Supplied material below:
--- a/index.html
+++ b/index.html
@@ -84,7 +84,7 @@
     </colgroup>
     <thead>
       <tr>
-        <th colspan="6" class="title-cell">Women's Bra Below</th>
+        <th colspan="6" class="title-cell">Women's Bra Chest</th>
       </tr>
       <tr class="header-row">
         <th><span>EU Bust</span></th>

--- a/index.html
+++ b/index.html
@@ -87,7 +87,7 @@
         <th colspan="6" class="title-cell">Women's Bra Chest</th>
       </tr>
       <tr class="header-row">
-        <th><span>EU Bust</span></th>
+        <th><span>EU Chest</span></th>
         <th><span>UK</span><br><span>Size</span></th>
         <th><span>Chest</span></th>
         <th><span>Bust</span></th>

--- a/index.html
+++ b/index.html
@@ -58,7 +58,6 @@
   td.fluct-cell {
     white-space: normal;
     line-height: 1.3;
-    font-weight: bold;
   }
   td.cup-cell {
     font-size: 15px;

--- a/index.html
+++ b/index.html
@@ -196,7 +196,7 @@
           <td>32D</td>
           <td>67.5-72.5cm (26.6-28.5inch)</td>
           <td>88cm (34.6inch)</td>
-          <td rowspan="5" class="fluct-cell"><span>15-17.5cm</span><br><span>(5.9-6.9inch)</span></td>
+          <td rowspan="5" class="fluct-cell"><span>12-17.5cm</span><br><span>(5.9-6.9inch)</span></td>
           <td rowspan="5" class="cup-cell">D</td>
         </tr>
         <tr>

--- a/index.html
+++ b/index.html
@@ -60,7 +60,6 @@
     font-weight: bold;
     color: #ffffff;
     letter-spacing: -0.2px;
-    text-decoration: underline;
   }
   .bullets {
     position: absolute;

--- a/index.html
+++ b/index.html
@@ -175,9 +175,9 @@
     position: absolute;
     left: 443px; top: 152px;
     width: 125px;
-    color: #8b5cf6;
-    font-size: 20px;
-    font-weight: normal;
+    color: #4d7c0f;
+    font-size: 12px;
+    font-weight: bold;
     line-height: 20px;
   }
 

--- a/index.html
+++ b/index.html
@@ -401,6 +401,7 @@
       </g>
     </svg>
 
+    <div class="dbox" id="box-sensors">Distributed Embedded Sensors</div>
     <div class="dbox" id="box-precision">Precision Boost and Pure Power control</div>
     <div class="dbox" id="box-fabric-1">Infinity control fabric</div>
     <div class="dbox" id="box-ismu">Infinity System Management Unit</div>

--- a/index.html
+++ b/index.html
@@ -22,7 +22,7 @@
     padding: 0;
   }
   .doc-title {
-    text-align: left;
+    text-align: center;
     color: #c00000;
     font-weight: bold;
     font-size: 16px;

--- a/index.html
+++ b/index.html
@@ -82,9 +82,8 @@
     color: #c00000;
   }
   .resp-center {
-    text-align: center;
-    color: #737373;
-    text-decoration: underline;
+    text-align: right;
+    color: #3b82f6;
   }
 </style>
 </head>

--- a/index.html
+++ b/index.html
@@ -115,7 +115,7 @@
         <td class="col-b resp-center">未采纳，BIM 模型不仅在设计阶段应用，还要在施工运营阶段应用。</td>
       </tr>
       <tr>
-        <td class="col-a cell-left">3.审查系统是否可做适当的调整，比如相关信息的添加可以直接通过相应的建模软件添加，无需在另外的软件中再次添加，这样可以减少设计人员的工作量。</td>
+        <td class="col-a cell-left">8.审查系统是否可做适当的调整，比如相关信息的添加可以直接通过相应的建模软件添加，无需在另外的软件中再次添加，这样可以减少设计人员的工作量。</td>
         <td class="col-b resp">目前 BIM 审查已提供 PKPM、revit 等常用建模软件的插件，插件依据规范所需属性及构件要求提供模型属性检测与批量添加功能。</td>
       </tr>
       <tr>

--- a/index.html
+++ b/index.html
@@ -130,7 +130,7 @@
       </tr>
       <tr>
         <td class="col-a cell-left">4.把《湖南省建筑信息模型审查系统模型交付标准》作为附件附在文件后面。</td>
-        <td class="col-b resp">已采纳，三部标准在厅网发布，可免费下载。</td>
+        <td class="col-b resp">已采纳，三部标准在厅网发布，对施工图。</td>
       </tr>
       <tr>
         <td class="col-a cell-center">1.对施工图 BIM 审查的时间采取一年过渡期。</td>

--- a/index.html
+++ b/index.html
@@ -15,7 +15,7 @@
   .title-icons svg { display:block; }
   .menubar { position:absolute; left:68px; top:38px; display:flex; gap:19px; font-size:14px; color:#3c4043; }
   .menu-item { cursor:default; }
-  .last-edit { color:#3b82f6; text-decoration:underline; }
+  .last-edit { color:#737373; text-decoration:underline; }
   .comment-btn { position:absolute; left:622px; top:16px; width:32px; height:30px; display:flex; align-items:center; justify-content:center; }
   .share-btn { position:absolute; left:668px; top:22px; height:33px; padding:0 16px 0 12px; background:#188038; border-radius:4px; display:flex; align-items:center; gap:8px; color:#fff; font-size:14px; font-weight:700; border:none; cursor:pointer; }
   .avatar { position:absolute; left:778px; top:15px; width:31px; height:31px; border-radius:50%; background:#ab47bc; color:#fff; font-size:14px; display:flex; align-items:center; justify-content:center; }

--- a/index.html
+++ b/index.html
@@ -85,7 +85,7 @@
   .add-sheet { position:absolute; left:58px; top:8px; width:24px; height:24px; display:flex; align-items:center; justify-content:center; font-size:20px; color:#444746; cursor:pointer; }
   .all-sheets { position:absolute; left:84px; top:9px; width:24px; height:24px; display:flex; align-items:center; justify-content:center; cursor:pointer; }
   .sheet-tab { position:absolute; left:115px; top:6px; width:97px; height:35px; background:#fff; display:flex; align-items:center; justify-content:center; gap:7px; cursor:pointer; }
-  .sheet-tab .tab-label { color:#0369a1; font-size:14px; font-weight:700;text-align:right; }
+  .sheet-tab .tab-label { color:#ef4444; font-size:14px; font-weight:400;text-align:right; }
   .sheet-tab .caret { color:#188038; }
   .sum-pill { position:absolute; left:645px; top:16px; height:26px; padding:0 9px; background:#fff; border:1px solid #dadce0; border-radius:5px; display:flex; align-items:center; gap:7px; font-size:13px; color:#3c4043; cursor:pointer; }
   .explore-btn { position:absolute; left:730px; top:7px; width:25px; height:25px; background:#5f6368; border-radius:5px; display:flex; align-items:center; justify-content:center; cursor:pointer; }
End of Supplied material.
Task prompt » Your response should consist solely of the lines from the one containing "color:#0369a1; font-size:14px; font-weight:700;text-align:right;" to the end of the entries, both ends included, exactly as they appear.

Answer section »
-  .sheet-tab .tab-label { color:#0369a1; font-size:14px; font-weight:700;text-align:right; }
+  .sheet-tab .tab-label { color:#ef4444; font-size:14px; font-weight:400;text-align:right; }
   .sheet-tab .caret { color:#188038; }
   .sum-pill { position:absolute; left:645px; top:16px; height:26px; padding:0 9px; background:#fff; border:1px solid #dadce0; border-radius:5px; display:flex; align-items:center; gap:7px; font-size:13px; color:#3c4043; cursor:pointer; }
   .explore-btn { position:absolute; left:730px; top:7px; width:25px; height:25px; background:#5f6368; border-radius:5px; display:flex; align-items:center; justify-content:center; cursor:pointer; }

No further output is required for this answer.